*Problem description:* Return every record below exactly as given, images excluded.
★ ★ ★ ★ ★
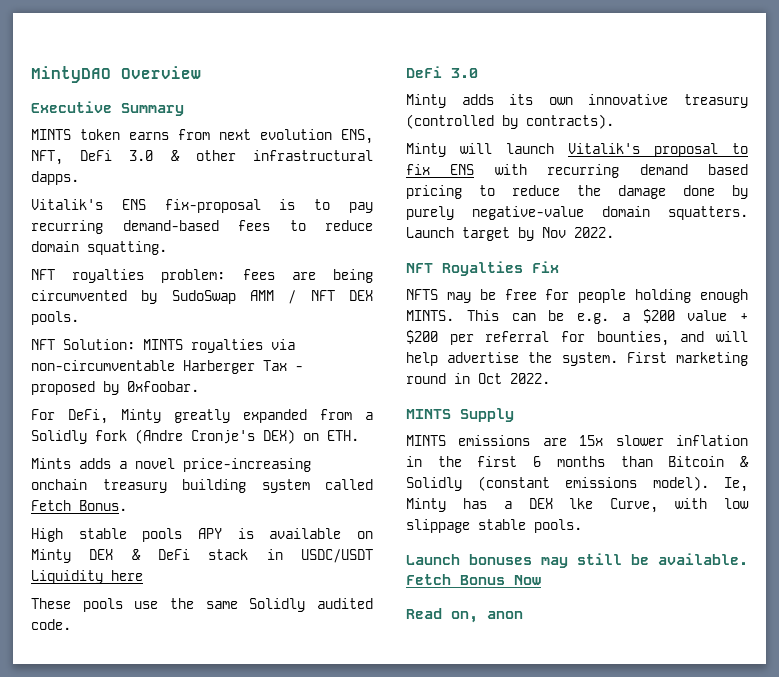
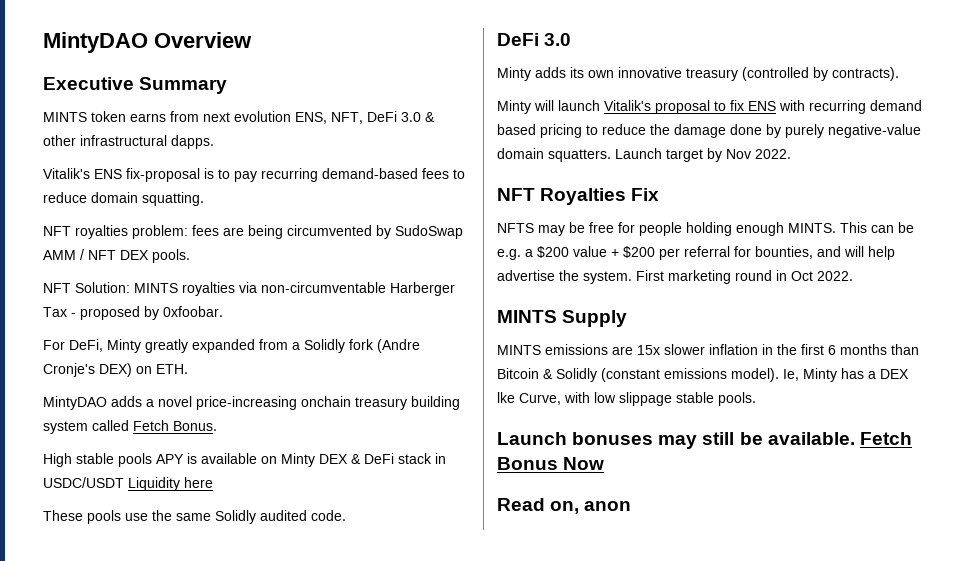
[31,458,71,469] Mints -> [43,396,107,410] MintyDAO

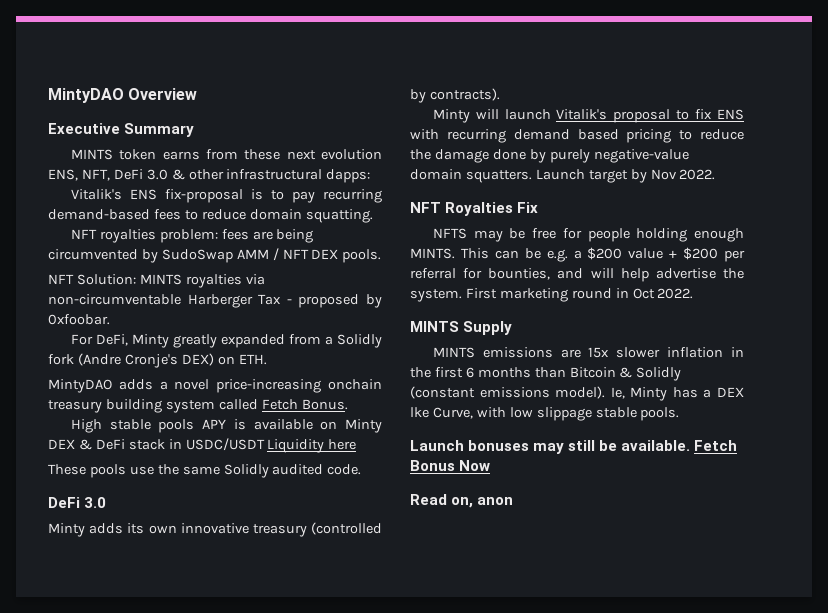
(199, 116) none -> [244,149,281,160] these
[171,135,214,149] dapps. -> [326,169,371,183] dapps:

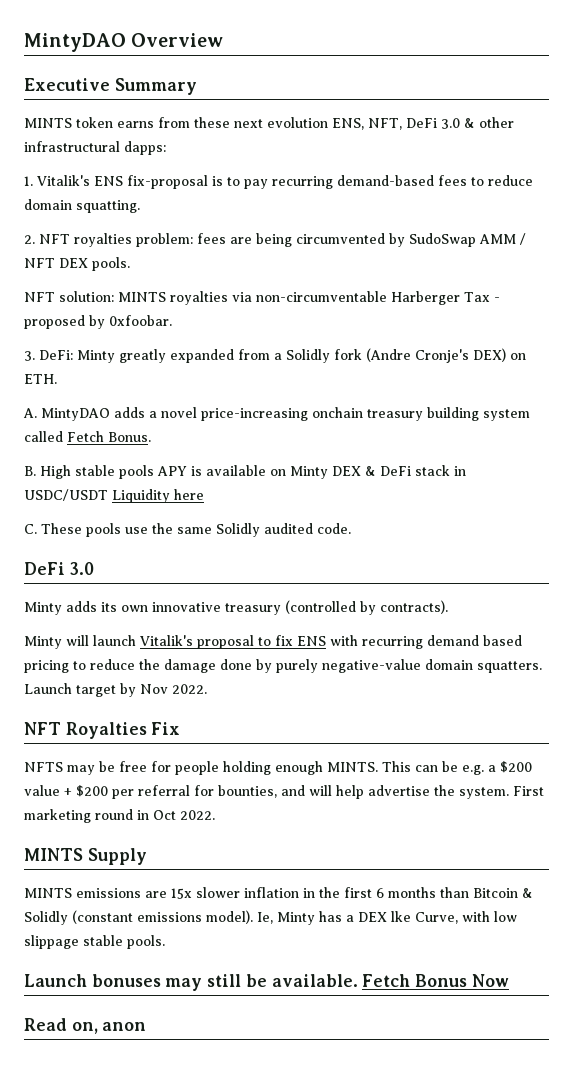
(371, 176) none -> [24,176,33,186] 1.
(373, 216) none -> [24,235,35,244] 2.
[76,274,136,285] Solution: -> [59,291,114,302] solution:
[70,334,128,346] For DeFi, -> [24,350,73,361] 3. DeFi:
(267, 359) none -> [23,408,37,418] A.
(348, 404) none -> [24,466,36,476] B.
(357, 444) none -> [24,524,37,534] C.

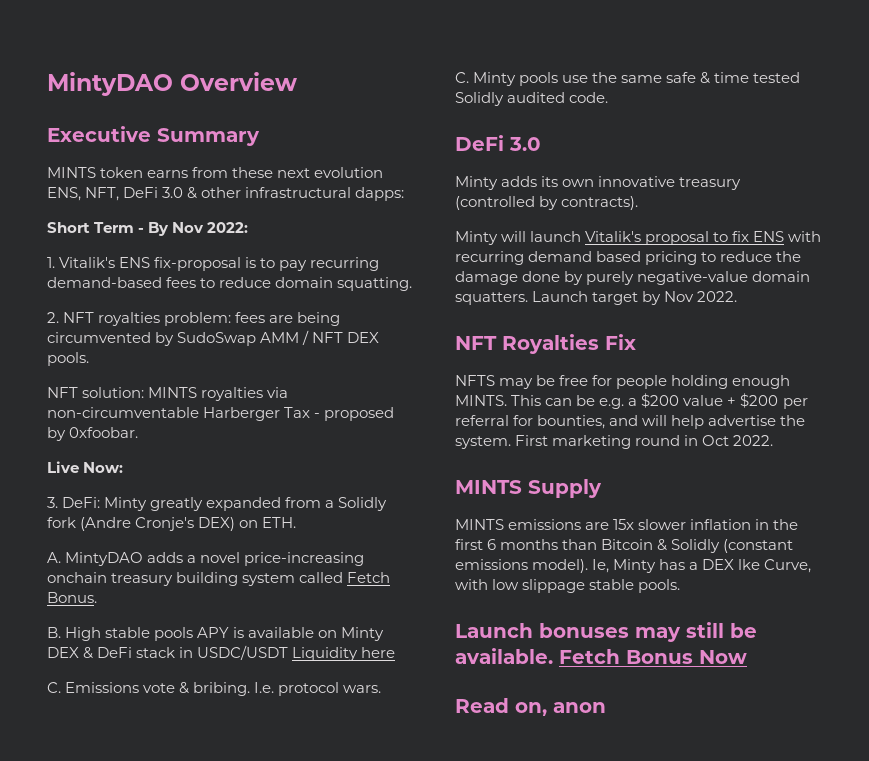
(166, 148) none -> [47,222,249,236] // Short Term - By Nov 2022:
(172, 320) none -> [47,461,124,473] // Live Now:
[41,523,212,537] These pools use the same -> [65,682,382,696] [455,72,801,86] Emissions vote & bribing. I.e. protocol wars. // C. Minty pools use the same safe & time tested

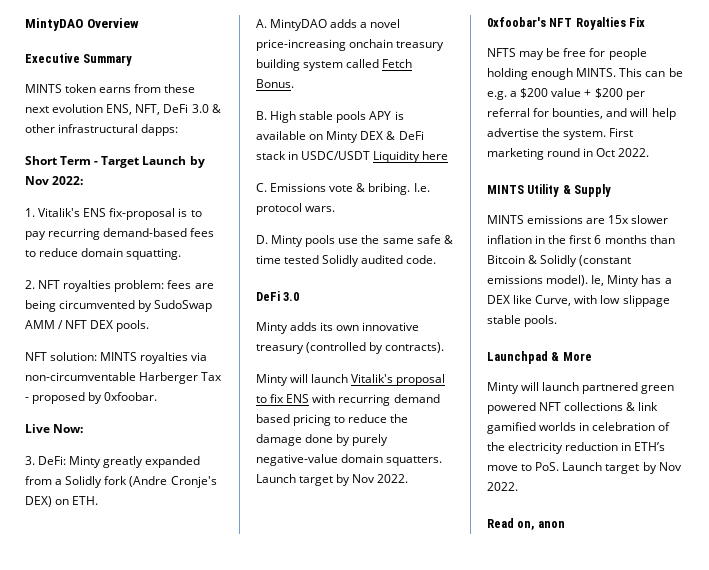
[148,222,170,236] By -> [101,156,205,168] Target Launch by
[455,72,469,83] C. -> [256,235,268,244] D.
(738, 296) none -> [487,17,546,27] 0xfoobar's
(522, 487) none -> [527,184,571,197] Utility &
[738,559,761,570] lke -> [513,295,533,304] like
[455,622,757,642] [455,648,747,664] Launch bonuses may still be available. Fetch Bonus Now -> [487,351,592,364] [487,382,675,394] [487,402,659,414] [487,422,671,434] [487,442,666,454] [487,462,682,474] [487,482,518,491] Launchpad & More // Minty will launch partnered green powered NFT collections & link gamified worlds in celebration of the electricity reduction in ETH’s move to PoS. Launch target by Nov 2022.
★ ★ ★ ★ ★
*The completed task:*
[31,458,71,469] Mints -> [43,396,107,410] MintyDAO

(199, 116) none -> [244,149,281,160] these
[171,135,214,149] dapps. -> [326,169,371,183] dapps:

(371, 176) none -> [24,176,33,186] 1.
(373, 216) none -> [24,235,35,244] 2.
[76,274,136,285] Solution: -> [59,291,114,302] solution:
[70,334,128,346] For DeFi, -> [24,350,73,361] 3. DeFi:
(267, 359) none -> [23,408,37,418] A.
(348, 404) none -> [24,466,36,476] B.
(357, 444) none -> [24,524,37,534] C.

(166, 148) none -> [47,222,249,236] // Short Term - By Nov 2022:
(172, 320) none -> [47,461,124,473] // Live Now:
[41,523,212,537] These pools use the same -> [65,682,382,696] [455,72,801,86] Emissions vote & bribing. I.e. protocol wars. // C. Minty pools use the same safe & time tested

[148,222,170,236] By -> [101,156,205,168] Target Launch by
[455,72,469,83] C. -> [256,235,268,244] D.
(738, 296) none -> [487,17,546,27] 0xfoobar's
(522, 487) none -> [527,184,571,197] Utility &
[738,559,761,570] lke -> [513,295,533,304] like
[455,622,757,642] [455,648,747,664] Launch bonuses may still be available. Fetch Bonus Now -> [487,351,592,364] [487,382,675,394] [487,402,659,414] [487,422,671,434] [487,442,666,454] [487,462,682,474] [487,482,518,491] Launchpad & More // Minty will launch partnered green powered NFT collections & link gamified worlds in celebration of the electricity reduction in ETH’s move to PoS. Launch target by Nov 2022.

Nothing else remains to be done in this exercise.